● **Task directions**
Each line below from the one containing "Cubrepañal vichy mint: 3" through the one containing "total: 569.46 -> 604.35" is to be given again exactly, and no line outside that span.
##########
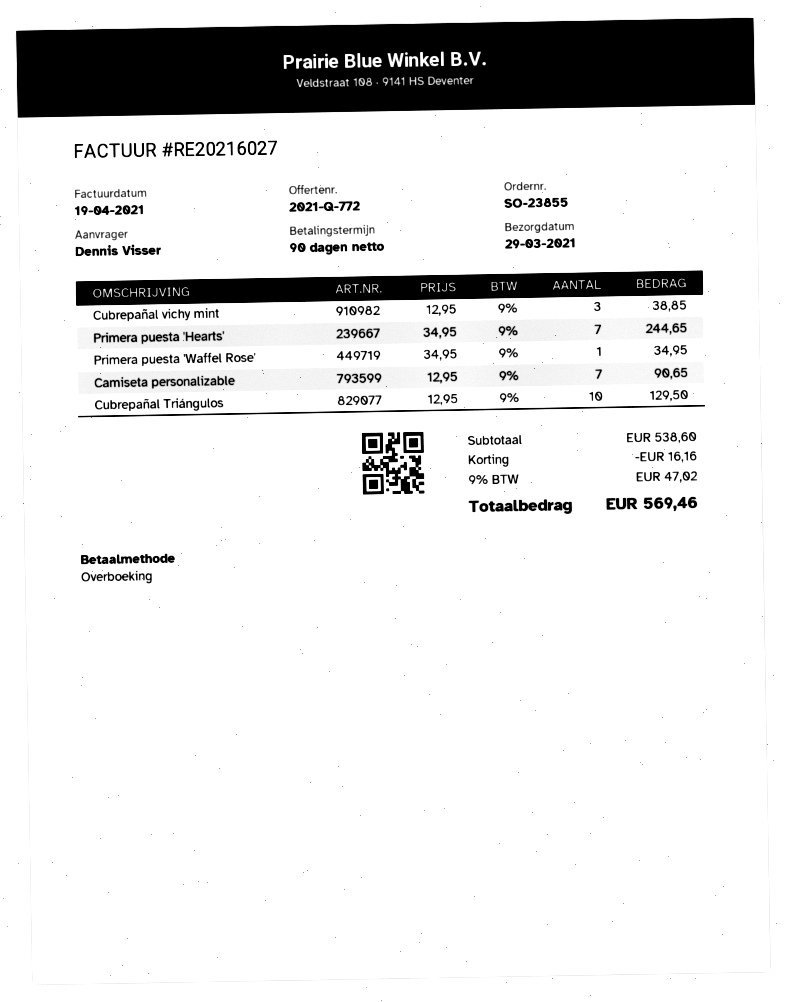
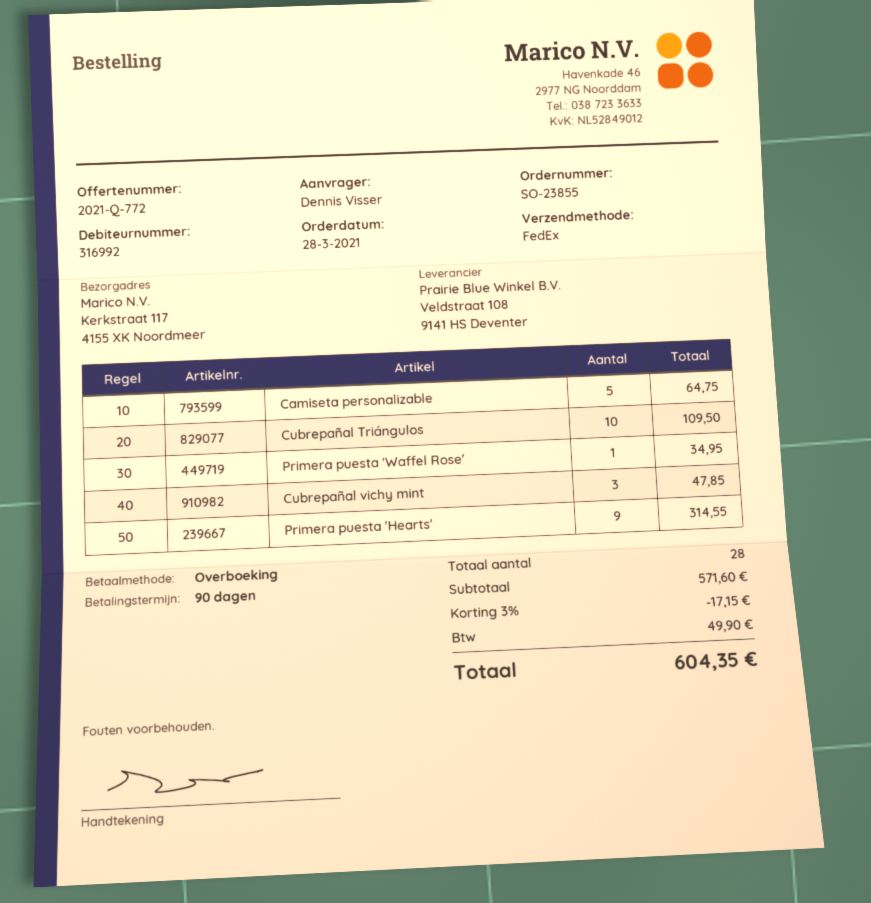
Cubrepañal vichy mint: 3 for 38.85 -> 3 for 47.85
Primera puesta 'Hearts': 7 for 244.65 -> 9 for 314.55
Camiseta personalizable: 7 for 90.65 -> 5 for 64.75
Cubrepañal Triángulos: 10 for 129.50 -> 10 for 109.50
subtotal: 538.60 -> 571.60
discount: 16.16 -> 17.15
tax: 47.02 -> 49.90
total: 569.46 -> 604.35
##########
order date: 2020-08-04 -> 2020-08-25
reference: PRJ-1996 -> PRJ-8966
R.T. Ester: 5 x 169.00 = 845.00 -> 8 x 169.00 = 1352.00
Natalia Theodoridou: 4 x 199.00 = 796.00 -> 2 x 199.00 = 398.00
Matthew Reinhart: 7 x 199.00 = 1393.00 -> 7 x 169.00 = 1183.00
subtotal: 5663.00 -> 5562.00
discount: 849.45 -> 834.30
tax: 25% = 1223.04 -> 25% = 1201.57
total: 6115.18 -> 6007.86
##########
● **Response to this task**
Cubrepañal vichy mint: 3 for 38.85 -> 3 for 47.85
Primera puesta 'Hearts': 7 for 244.65 -> 9 for 314.55
Camiseta personalizable: 7 for 90.65 -> 5 for 64.75
Cubrepañal Triángulos: 10 for 129.50 -> 10 for 109.50
subtotal: 538.60 -> 571.60
discount: 16.16 -> 17.15
tax: 47.02 -> 49.90
total: 569.46 -> 604.35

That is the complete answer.